# WHAT IS REQUIRED
Within the data that follows, set down exactly the lines from the one containing "(368, 215) none" through the one containing "[224,131,285,146] Cluster ->", both ends included.

# DATA SHOWN
^^^^

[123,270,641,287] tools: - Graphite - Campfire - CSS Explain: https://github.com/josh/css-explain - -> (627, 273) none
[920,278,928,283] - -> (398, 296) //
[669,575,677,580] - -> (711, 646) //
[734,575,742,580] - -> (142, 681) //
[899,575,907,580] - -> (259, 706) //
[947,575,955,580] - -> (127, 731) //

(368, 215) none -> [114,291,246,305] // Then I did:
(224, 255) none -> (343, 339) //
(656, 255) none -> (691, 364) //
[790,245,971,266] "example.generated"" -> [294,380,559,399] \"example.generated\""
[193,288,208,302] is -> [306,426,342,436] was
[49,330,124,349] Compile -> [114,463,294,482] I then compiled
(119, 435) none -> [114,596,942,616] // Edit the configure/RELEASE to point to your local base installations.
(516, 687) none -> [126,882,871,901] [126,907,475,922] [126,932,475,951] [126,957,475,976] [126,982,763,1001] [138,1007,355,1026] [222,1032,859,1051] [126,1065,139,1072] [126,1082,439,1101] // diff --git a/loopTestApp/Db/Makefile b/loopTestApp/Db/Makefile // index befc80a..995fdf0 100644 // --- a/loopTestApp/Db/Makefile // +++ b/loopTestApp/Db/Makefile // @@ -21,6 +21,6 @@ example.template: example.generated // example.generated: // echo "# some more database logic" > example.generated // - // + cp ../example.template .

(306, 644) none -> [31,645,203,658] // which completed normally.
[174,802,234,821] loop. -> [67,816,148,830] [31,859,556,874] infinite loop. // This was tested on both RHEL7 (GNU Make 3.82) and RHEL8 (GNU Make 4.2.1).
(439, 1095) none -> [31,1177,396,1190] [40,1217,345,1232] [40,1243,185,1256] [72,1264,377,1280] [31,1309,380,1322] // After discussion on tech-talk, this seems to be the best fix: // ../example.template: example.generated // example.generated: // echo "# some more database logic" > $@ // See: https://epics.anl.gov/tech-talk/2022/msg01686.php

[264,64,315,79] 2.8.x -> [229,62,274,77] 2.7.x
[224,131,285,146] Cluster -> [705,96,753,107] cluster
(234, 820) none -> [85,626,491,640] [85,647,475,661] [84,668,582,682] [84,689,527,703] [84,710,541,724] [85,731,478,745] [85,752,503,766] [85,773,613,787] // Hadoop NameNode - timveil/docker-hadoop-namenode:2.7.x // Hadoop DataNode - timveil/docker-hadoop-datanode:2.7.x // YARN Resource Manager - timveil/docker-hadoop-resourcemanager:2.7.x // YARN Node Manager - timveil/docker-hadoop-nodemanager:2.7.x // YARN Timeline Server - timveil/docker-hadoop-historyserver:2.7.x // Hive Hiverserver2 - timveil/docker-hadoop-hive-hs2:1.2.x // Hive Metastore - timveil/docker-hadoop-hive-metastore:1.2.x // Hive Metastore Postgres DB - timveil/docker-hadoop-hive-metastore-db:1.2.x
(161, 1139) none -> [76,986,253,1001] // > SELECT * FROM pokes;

^^^^

# SOLUTION FOR THIS PROBLEM
(368, 215) none -> [114,291,246,305] // Then I did:
(224, 255) none -> (343, 339) //
(656, 255) none -> (691, 364) //
[790,245,971,266] "example.generated"" -> [294,380,559,399] \"example.generated\""
[193,288,208,302] is -> [306,426,342,436] was
[49,330,124,349] Compile -> [114,463,294,482] I then compiled
(119, 435) none -> [114,596,942,616] // Edit the configure/RELEASE to point to your local base installations.
(516, 687) none -> [126,882,871,901] [126,907,475,922] [126,932,475,951] [126,957,475,976] [126,982,763,1001] [138,1007,355,1026] [222,1032,859,1051] [126,1065,139,1072] [126,1082,439,1101] // diff --git a/loopTestApp/Db/Makefile b/loopTestApp/Db/Makefile // index befc80a..995fdf0 100644 // --- a/loopTestApp/Db/Makefile // +++ b/loopTestApp/Db/Makefile // @@ -21,6 +21,6 @@ example.template: example.generated // example.generated: // echo "# some more database logic" > example.generated // - // + cp ../example.template .

(306, 644) none -> [31,645,203,658] // which completed normally.
[174,802,234,821] loop. -> [67,816,148,830] [31,859,556,874] infinite loop. // This was tested on both RHEL7 (GNU Make 3.82) and RHEL8 (GNU Make 4.2.1).
(439, 1095) none -> [31,1177,396,1190] [40,1217,345,1232] [40,1243,185,1256] [72,1264,377,1280] [31,1309,380,1322] // After discussion on tech-talk, this seems to be the best fix: // ../example.template: example.generated // example.generated: // echo "# some more database logic" > $@ // See: https://epics.anl.gov/tech-talk/2022/msg01686.php

[264,64,315,79] 2.8.x -> [229,62,274,77] 2.7.x
[224,131,285,146] Cluster -> [705,96,753,107] cluster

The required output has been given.